Baraga prison sits idle

Michigan State Roundup

Published April 1, 1992  | April 1992 issue

About two years ago, two maximum security prisons and four prison camps were built in the Upper Peninsula (UP) offering the promise of jobs for local communities. Today one of those prisons—in Baraga County—has yet to open and may sit idle until July 1993.

The delay is caused by utility deficiencies, say state Department of Corrections officials, and the prison won't open until they are corrected. At the same time, Michigan is in a budget crunch, resulting in state employee layoffs and delays in opening new downstate correctional facilities.

Baraga County has threatened to sue the state if the 440-bed maximum security prison doesn't open soon and if the state fails to give at least 60 percent of the estimated 430 jobs to local residents. While the state says it made no guarantees on the number of local residents hired, one of the selling points for locating prisons in the UP was that a majority of new jobs would be filled by local residents.

Three solutions to the stalemate have been proposed:

  • Baraga has applied to the state and federal governments for funding assistance to solve the utility problems;
  • state and federal officials are talking about turning the prison into a federal facility; and
  • the facility could be privatized.

In February the Keweenaw Bay Tribal Council offered to purchase the prison. The tribal council would contract with the state and hire an Albuquerque, N.M., management company to operate the facility. The Native American-owned company already manages 4,000 prison beds throughout the Southwest. Although the proposal was presented informally, the governor will likely consider it., says Dave Svanda, the governor's UP representative.

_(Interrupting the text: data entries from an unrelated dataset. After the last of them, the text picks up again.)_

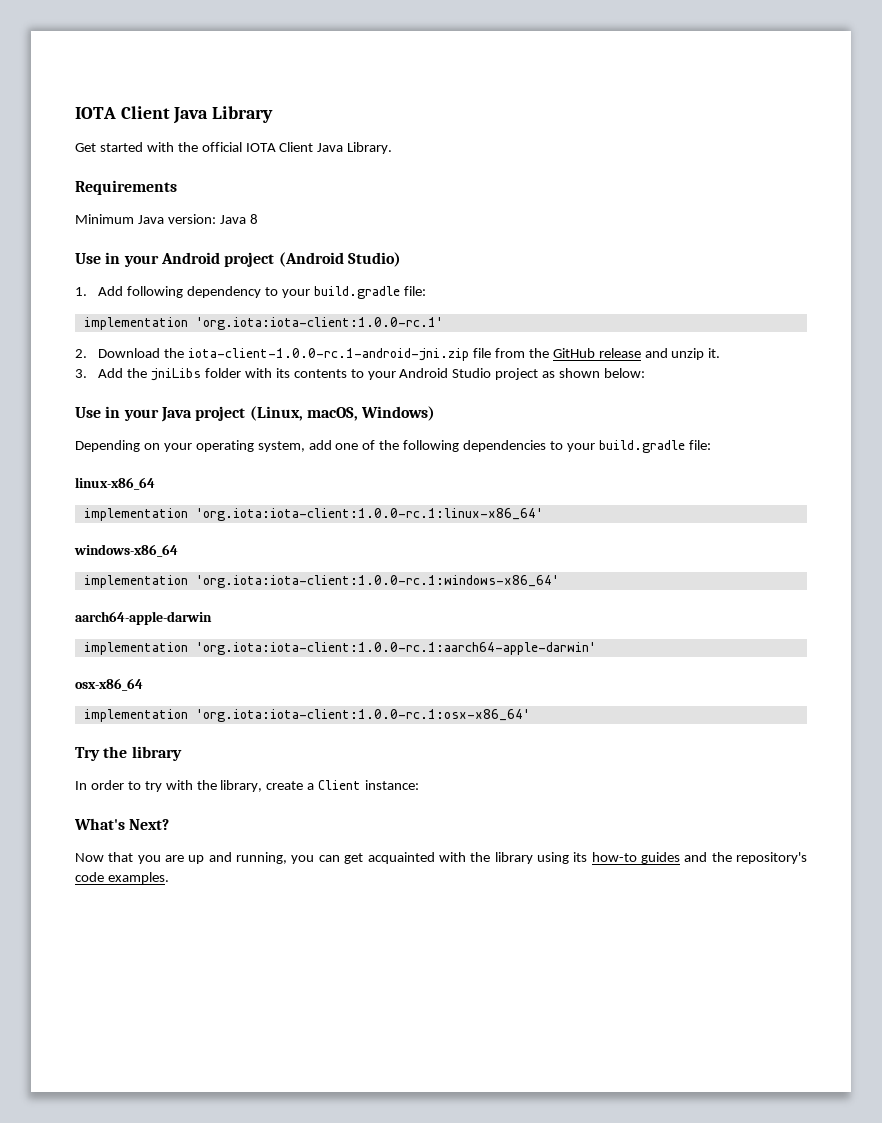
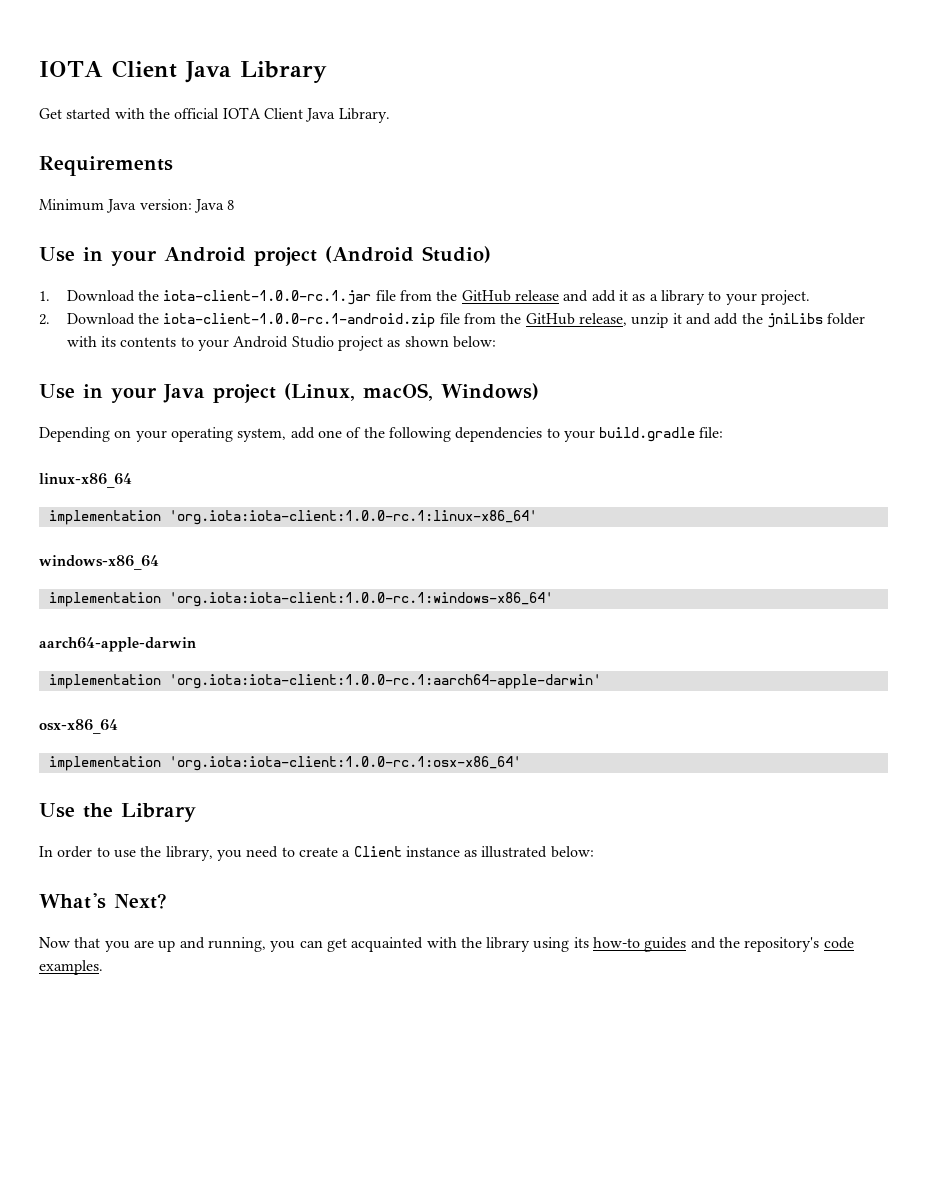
- 1. Add following dependency to your build.gradle file:
- implementation 'org.iota:iota-client:1.0.0-rc.1'
- 2. Download the iota-client-1.0.0-rc.1-android-jni.zip file from the GitHub release and unzip it.
- 3. Add the jniLibs folder with its contents to your Android Studio project as shown below:
+ 1. Download the iota-client-1.0.0-rc.1.jar file from the GitHub release and add it as a library to your project.
+ 2. Download the iota-client-1.0.0-rc.1-android.zip file from the GitHub release, unzip it and add the jniLibs folder with its contents to your Android Studio project as shown below:
- Try the library
+ Use the Library
- In order to try with the library, create a Client instance:
+ In order to use the library, you need to create a Client instance as illustrated below:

"The governor has expressed an interest in privatizing some state enterprises," says James Schutte of the tribal council. "And the tribal council is always looking for ways to diversify and provide employment for tribal members." If the tribe is accurate that it can save the state up to $10 per day in operating costs, the proposal might bear some merit, Svanda says.

Privatizing the prison might be preferable to operating it as a federal penitentiary because local people would fill most of the jobs. On the other hand, federal prison employees would be drawn from the Civil Service National Registry, application to which was frozen as of mid- February.

Although March 1991 statistics show only 1.7 percent of wage and salary employment in the UP attributable to major correctional facilities, Svanda says prison employment has brought some stable, relatively high-paying jobs to the UP that "trickle through the local economies."